Western blotting samples were prepared and run as previously described . Notch1 immunoprecipitation was performed with anti-cleaved Notch1 SAB4502019 antibody (Sigma-Aldrich) as previously described . Primary antibodies from Cell Signaling Technology (Danvers, MA, USA) were diluted 1:1000 (anti-Pim1 #2907; anti-Pim2 #4730; anti-Pim3 #4165; anti-β-actin #4970S, anti-Notch1 Val1744, anti-phospho Ser/Thr (RXXS*/T*) #9614), while their secondary antibodies were diluted 1:5000 (anti-mouse #7076, anti-rabbit #7074). Other primary antibodies were diluted 1:500 (anti-Pim1 12H8, Santa Cruz Biotechnology) or 1:1000 (anti-Notch1 activated ab8925, Abcam; anti-HSC70/HSP73 1B5, Enzo Life Sciences, Farmingdale, NY, USA). Amersham™ ECL™ Plus/Prime reagents (GE Healthcare Life Sciences, Little Chalfont, UK) were used for chemiluminescence reactions. Signal intensities from SDS-PAGE and Western blotting samples were analysed by the ChemiDoc™ MP Imaging System with Image Lab software Version 4.0 (Bio-Rad Laboratories, Inc., Hercules, CA, USA). Relative signal intensities were calculated based on protein loadings or control stainings.
Wound healing assays
A confluent PC-3 cell layer was scratched by a 10 μl pipette tip 24 h after transfection or Notch activation. Wounded cells were either left untreated or treated with DMSO-diluted compounds. Samples were imaged by Olympus CK40 microscope (Olympus Corporation Tokyo, Japan) with 20x enlargement and analySIS getIT 5.0 software (Olympus Soft Imaging Solutions GmbH, Münster, Germany), and analysed as previously described .

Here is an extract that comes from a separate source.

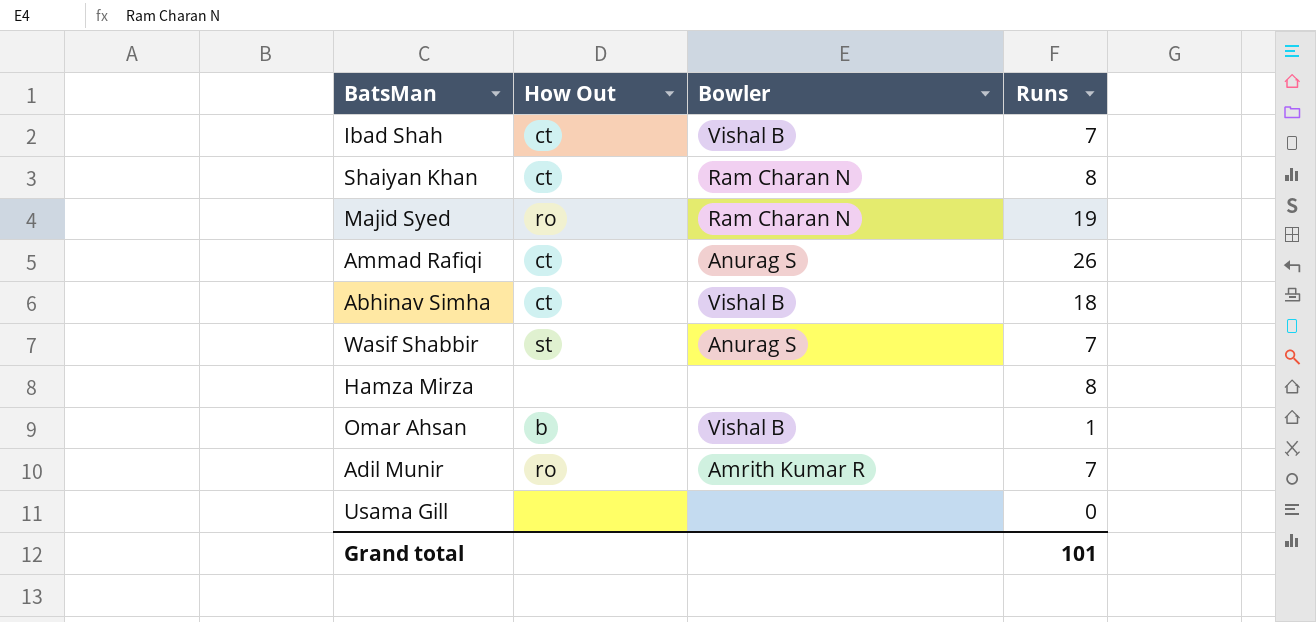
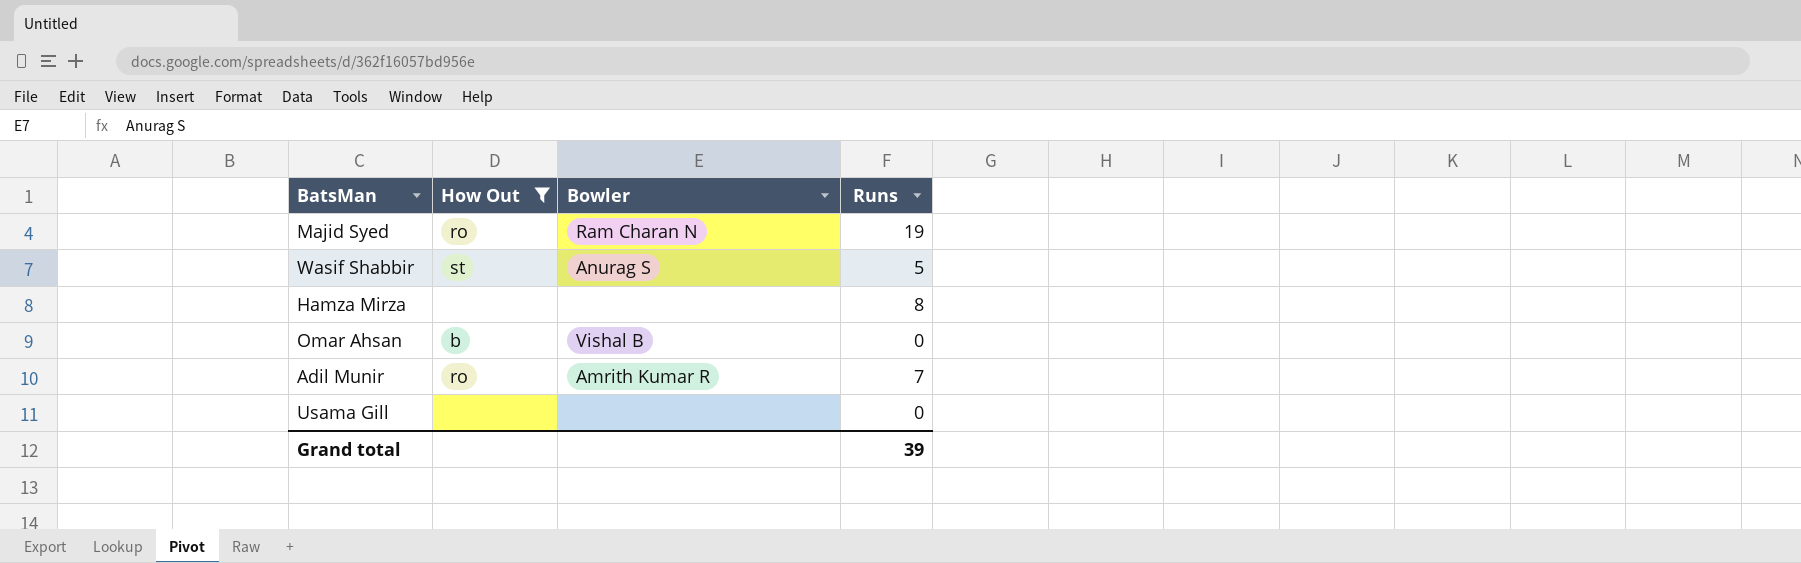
filter: none -> How Out != ct
Wasif Shabbir | Runs: 7 -> 5
Omar Ahsan | Runs: 1 -> 0
Grand total | Runs: 101 -> 39

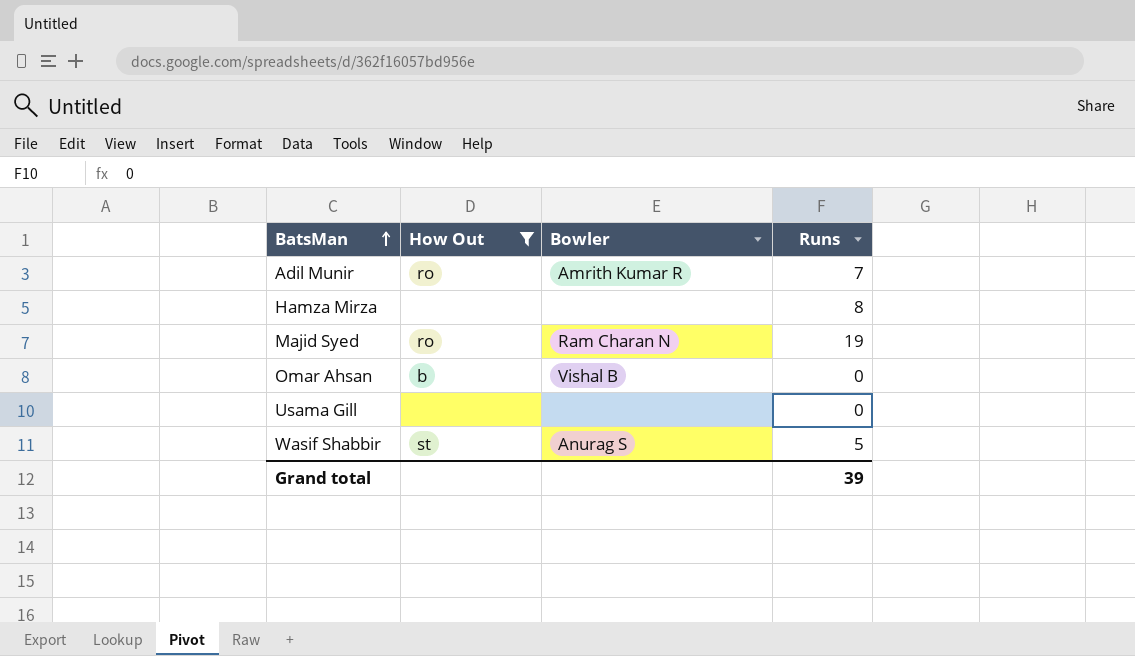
row order: none -> BatsMan ascending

Proliferation and viability assays
IncuCyte™ (Essen BioScience, Ann Arbor, MI, USA) was used for automatic measurement of cell confluency on 96-well plates. Cell viability was measured by MTT assays as previously described .
MCF-7 cells were incubated with 100 μM fluorescent 2-NBDG (2-(N-(7-nitrobenz-2-oxa-1,3-diazol-4-yl)amino)-2-deoxyglucose), after which cells were detached, washed and analysed by flow cytometer BD FACSCalibur with BD CellQuest PRO v.5.1.1 software (BD Biosciences, San Jose, CA, USA) as previously described .

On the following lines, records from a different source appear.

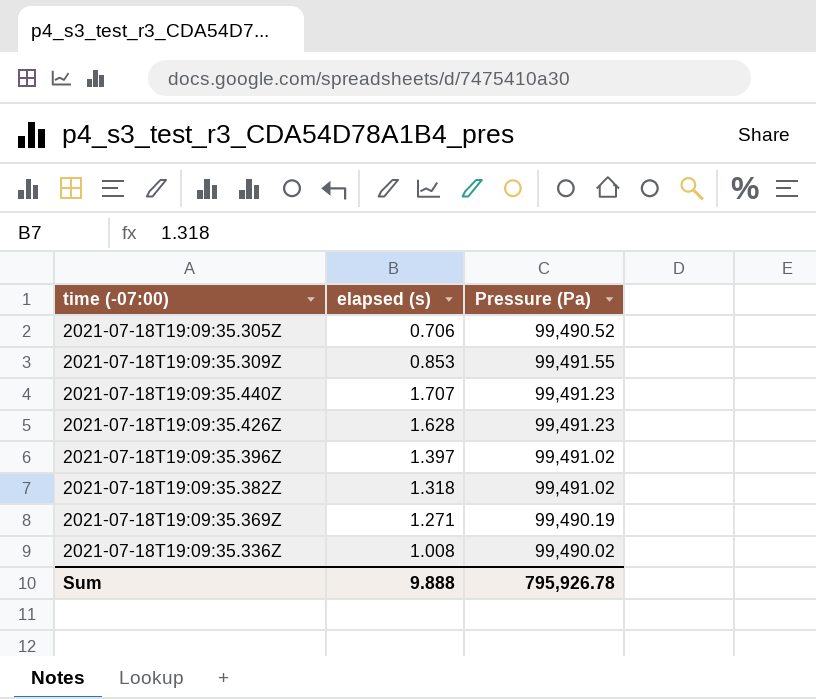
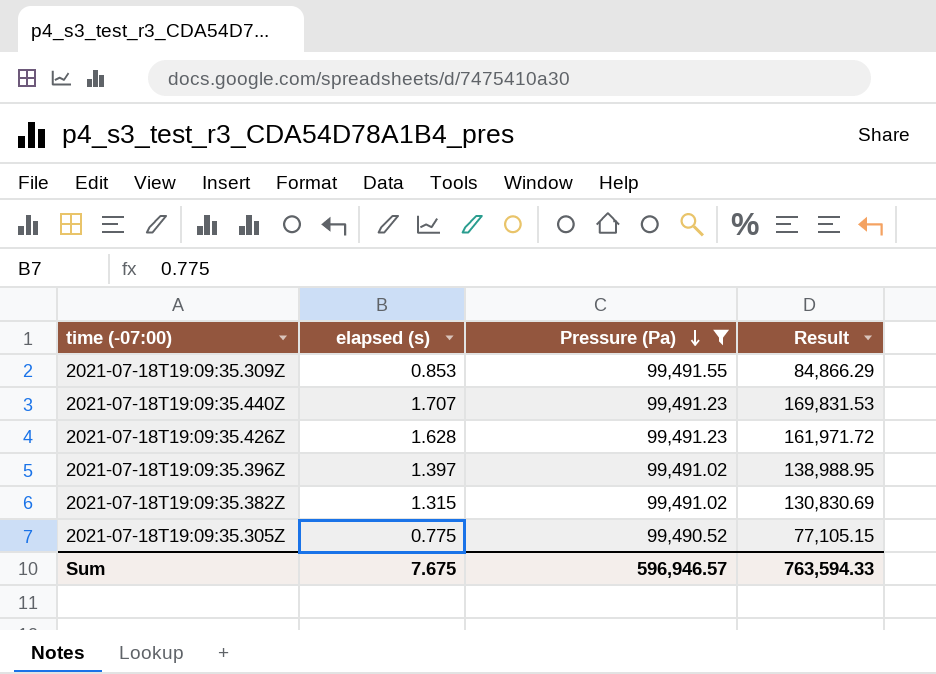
filter: none -> Pressure (Pa) >= 99,490.52
row order: none -> Pressure (Pa) descending
column Result | formula: none -> [elapsed (s)] * [Pressure (Pa)]
2021-07-18T19:09:35.382Z | elapsed (s): 1.318 -> 1.315
2021-07-18T19:09:35.305Z | elapsed (s): 0.706 -> 0.775
Sum | elapsed (s): 9.888 -> 7.675
Sum | Pressure (Pa): 795,926.78 -> 596,946.57

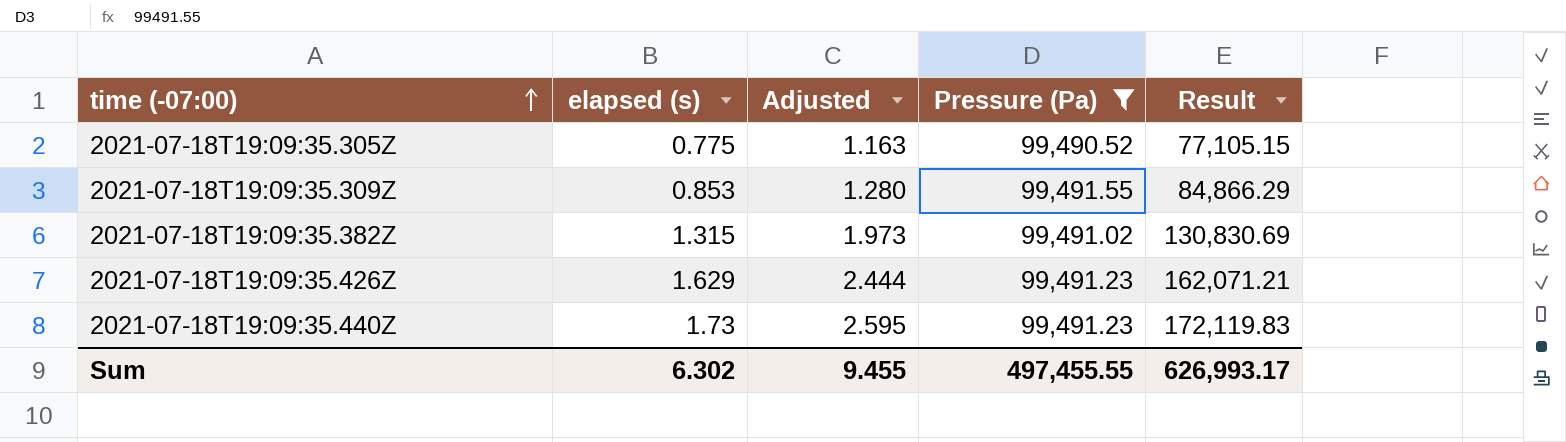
row order: Pressure (Pa) descending -> time (-07:00) ascending
column Adjusted | formula: none -> [elapsed (s)] * 1.5
row 2021-07-18T19:09:35.396Z: 1.397 | 99,491.02 | 138,988.95 -> none
2021-07-18T19:09:35.426Z | elapsed (s): 1.628 -> 1.629
2021-07-18T19:09:35.426Z | Result: 161,971.72 -> 162,071.21
2021-07-18T19:09:35.440Z | elapsed (s): 1.707 -> 1.73
2021-07-18T19:09:35.440Z | Result: 169,831.53 -> 172,119.83
Sum | elapsed (s): 7.675 -> 6.302
Sum | Pressure (Pa): 596,946.57 -> 497,455.55
Sum | Result: 763,594.33 -> 626,993.17

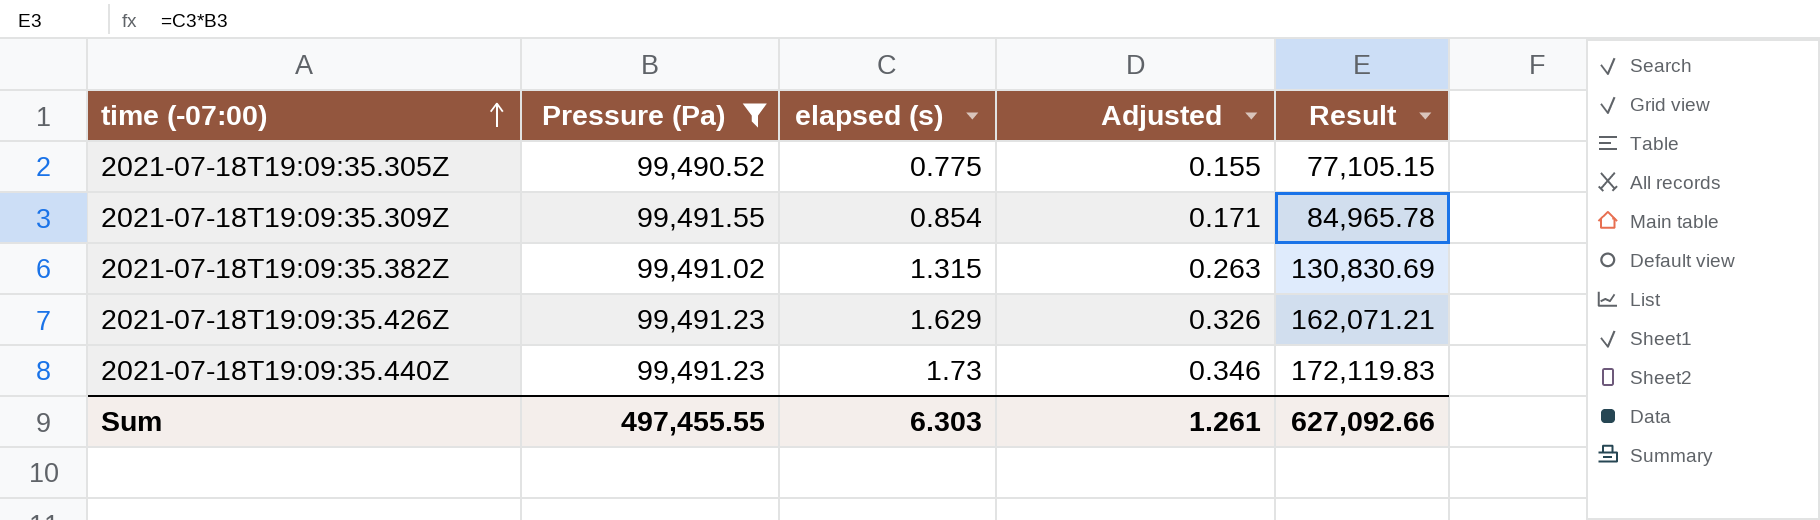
column Pressure (Pa) | position: 4 -> 2
column Adjusted | formula: [elapsed (s)] * 1.5 -> [elapsed (s)] * 0.2
2021-07-18T19:09:35.309Z | elapsed (s): 0.853 -> 0.854
2021-07-18T19:09:35.309Z | Result: 84,866.29 -> 84,965.78
Sum | elapsed (s): 6.302 -> 6.303
Sum | Adjusted: 9.455 -> 1.261
Sum | Result: 626,993.17 -> 627,092.66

Mitochondrial membrane potential
Flow cytometry was applied for analysis of mitochondrial permeability using the tetramethylrhodamine methyl ester (TMRM) dye as previously described .
Conditioned medium was collected and deproteinated with 300 mM perchloric acid for 10 min on ice. After centrifugation, the supernatant was neutralized with 300 mM potassium hydroxide. After another centrifugation, lactate was converted to pyruvate by lactate dehydrogenase in the presence of nicotinamide adenine dinucleotide (NAD) (both from Sigma-Aldrich). Samples were incubated for 1 h at 37°C in a buffer containing 400 mM hydrazine sulphate and 500 mM glycine, after which formation of NADH was measured spectrophotometrically at 340 nm by Envision Multilabel Reader (PerkinElmer, Turku, Finland).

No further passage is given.